» WHAT YOU NEED TO DO
Exactly repeat all the records below, omitting the images they hold.

Difference listings
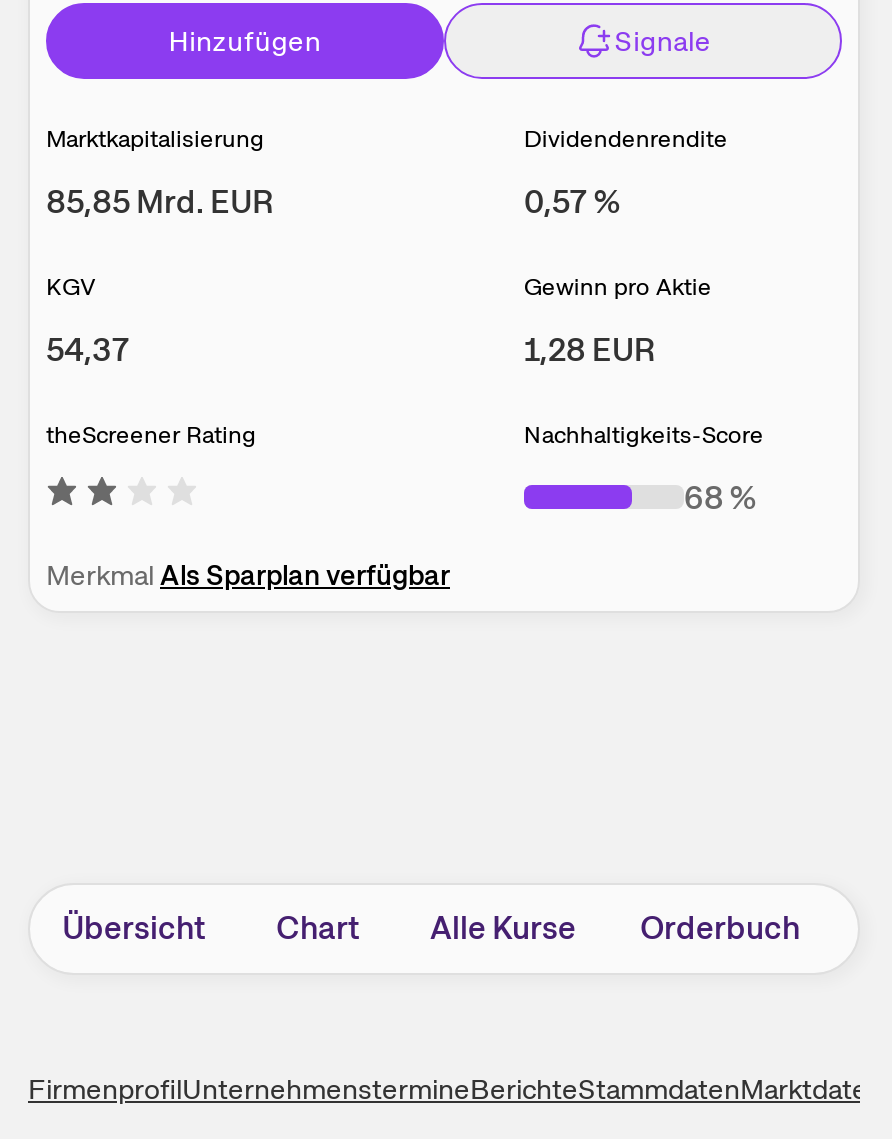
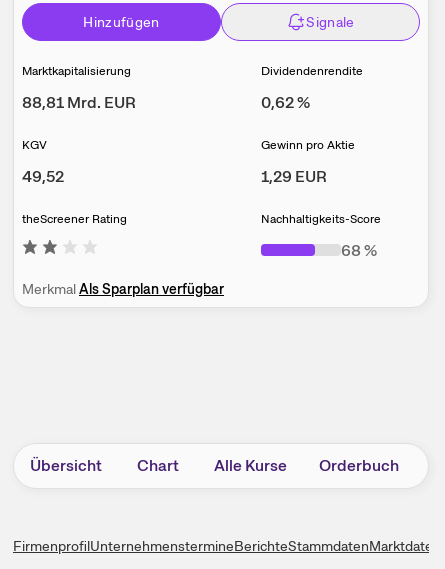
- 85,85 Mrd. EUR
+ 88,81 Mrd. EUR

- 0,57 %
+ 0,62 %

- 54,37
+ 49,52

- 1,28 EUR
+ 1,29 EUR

» OUTPUT FOR THIS TASK
- 85,85 Mrd. EUR
+ 88,81 Mrd. EUR

- 0,57 %
+ 0,62 %

- 54,37
+ 49,52

- 1,28 EUR
+ 1,29 EUR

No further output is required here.